*** Opening Available records ***
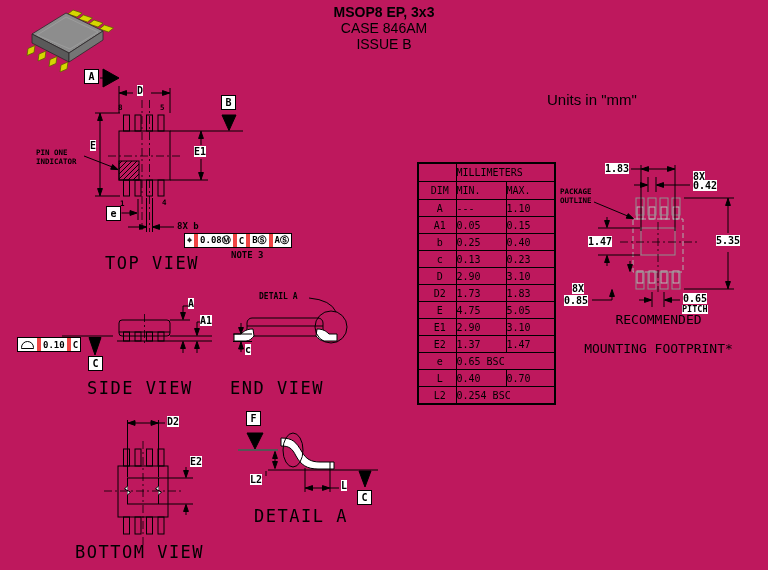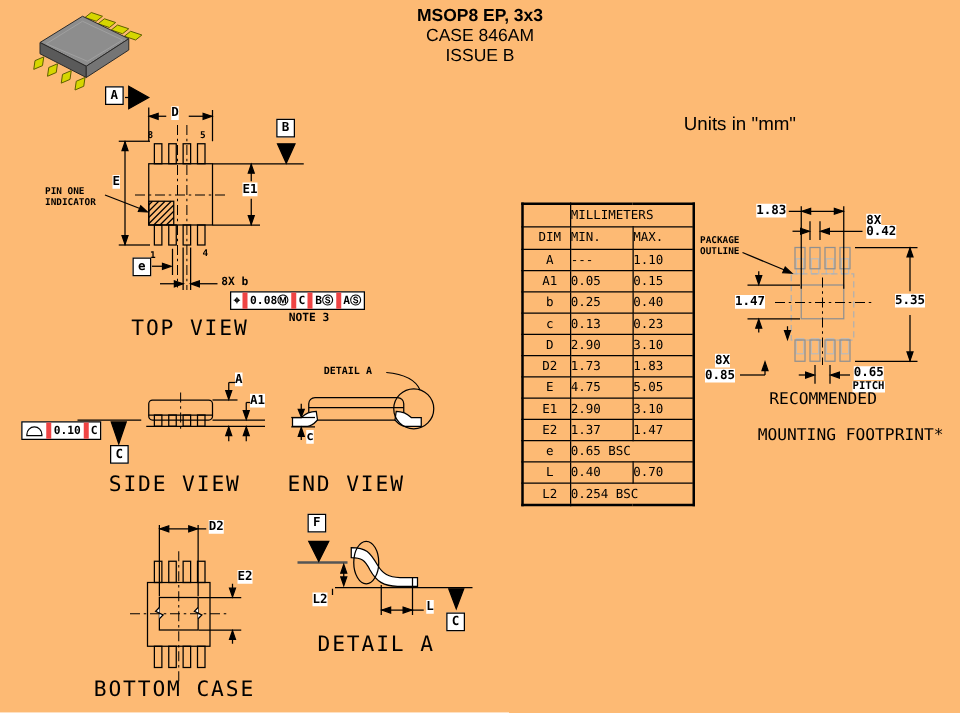--- a/index.html
+++ b/index.html
@@ -3,7 +3,7 @@
 <meta charset="utf-8">
 <style>
   html,body{margin:0;padding:0;background:#fff}
-  #page{position:relative;width:768px;height:570px;background:#fdba74;overflow:hidden;
+  #page{position:relative;width:768px;height:570px;background:#be185d;overflow:hidden;
         font-family:"Liberation Sans",sans-serif}
   #page svg{position:absolute;left:0;top:0}
   .hd{position:absolute;left:0;width:768px;text-align:center;color:#000;font-size:14px}

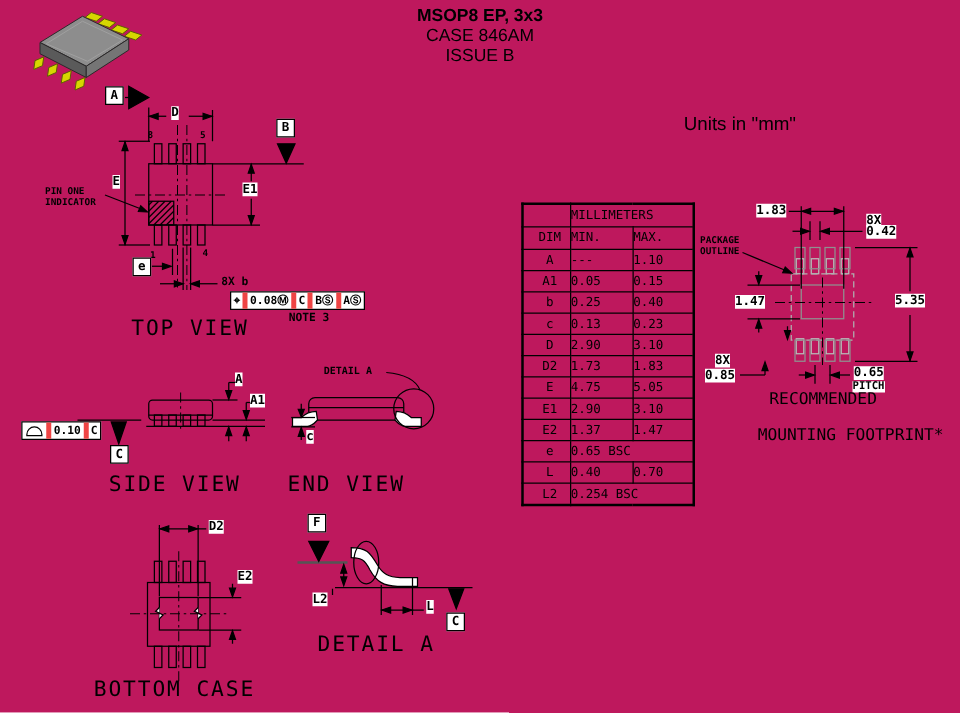--- a/index.html
+++ b/index.html
@@ -359,7 +359,7 @@
   <div class="dim" style="left:683px;top:293px">0.65</div>
   <div class="dim" style="left:682px;top:305px;font-size:8.5px">PITCH</div>
   <div class="ft" style="left:571px;top:312px">RECOMMENDED</div>
-  <div class="ft" style="left:593px;top:341px">MOUNTING FOOTPRINT*</div>
+  <div class="ft" style="left:571px;top:341px">MOUNTING FOOTPRINT*</div>
 
   <table id="dims">
     <colgroup>

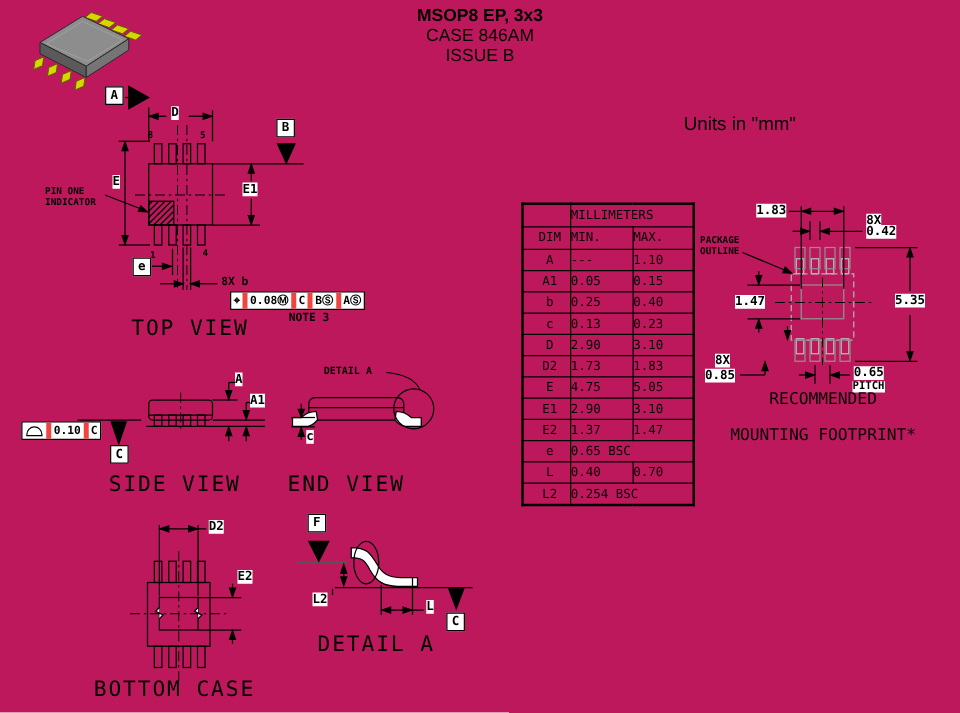--- a/index.html
+++ b/index.html
@@ -339,7 +339,7 @@
 
   <div class="dim" style="left:167px;top:416px">D2</div>
   <div class="dim" style="left:190px;top:456px">E2</div>
-  <div class="vt" style="left:75px;top:542px">BOTTOM CASE</div>
+  <div class="vt" style="left:75px;top:542px">BOTTOM VIEW</div>
 
   <div class="dbox" style="left:246px;top:411px">F</div>
   <div class="dbox" style="left:357px;top:490px">C</div>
*** Closing Available records ***
» Activity
The records above, minus their pictures, are to be returned verbatim.

» Response to this exercise
--- a/index.html
+++ b/index.html
@@ -3,7 +3,7 @@
 <meta charset="utf-8">
 <style>
   html,body{margin:0;padding:0;background:#fff}
-  #page{position:relative;width:768px;height:570px;background:#fdba74;overflow:hidden;
+  #page{position:relative;width:768px;height:570px;background:#be185d;overflow:hidden;
         font-family:"Liberation Sans",sans-serif}
   #page svg{position:absolute;left:0;top:0}
   .hd{position:absolute;left:0;width:768px;text-align:center;color:#000;font-size:14px}

--- a/index.html
+++ b/index.html
@@ -359,7 +359,7 @@
   <div class="dim" style="left:683px;top:293px">0.65</div>
   <div class="dim" style="left:682px;top:305px;font-size:8.5px">PITCH</div>
   <div class="ft" style="left:571px;top:312px">RECOMMENDED</div>
-  <div class="ft" style="left:593px;top:341px">MOUNTING FOOTPRINT*</div>
+  <div class="ft" style="left:571px;top:341px">MOUNTING FOOTPRINT*</div>
 
   <table id="dims">
     <colgroup>

--- a/index.html
+++ b/index.html
@@ -339,7 +339,7 @@
 
   <div class="dim" style="left:167px;top:416px">D2</div>
   <div class="dim" style="left:190px;top:456px">E2</div>
-  <div class="vt" style="left:75px;top:542px">BOTTOM CASE</div>
+  <div class="vt" style="left:75px;top:542px">BOTTOM VIEW</div>
 
   <div class="dbox" style="left:246px;top:411px">F</div>
   <div class="dbox" style="left:357px;top:490px">C</div>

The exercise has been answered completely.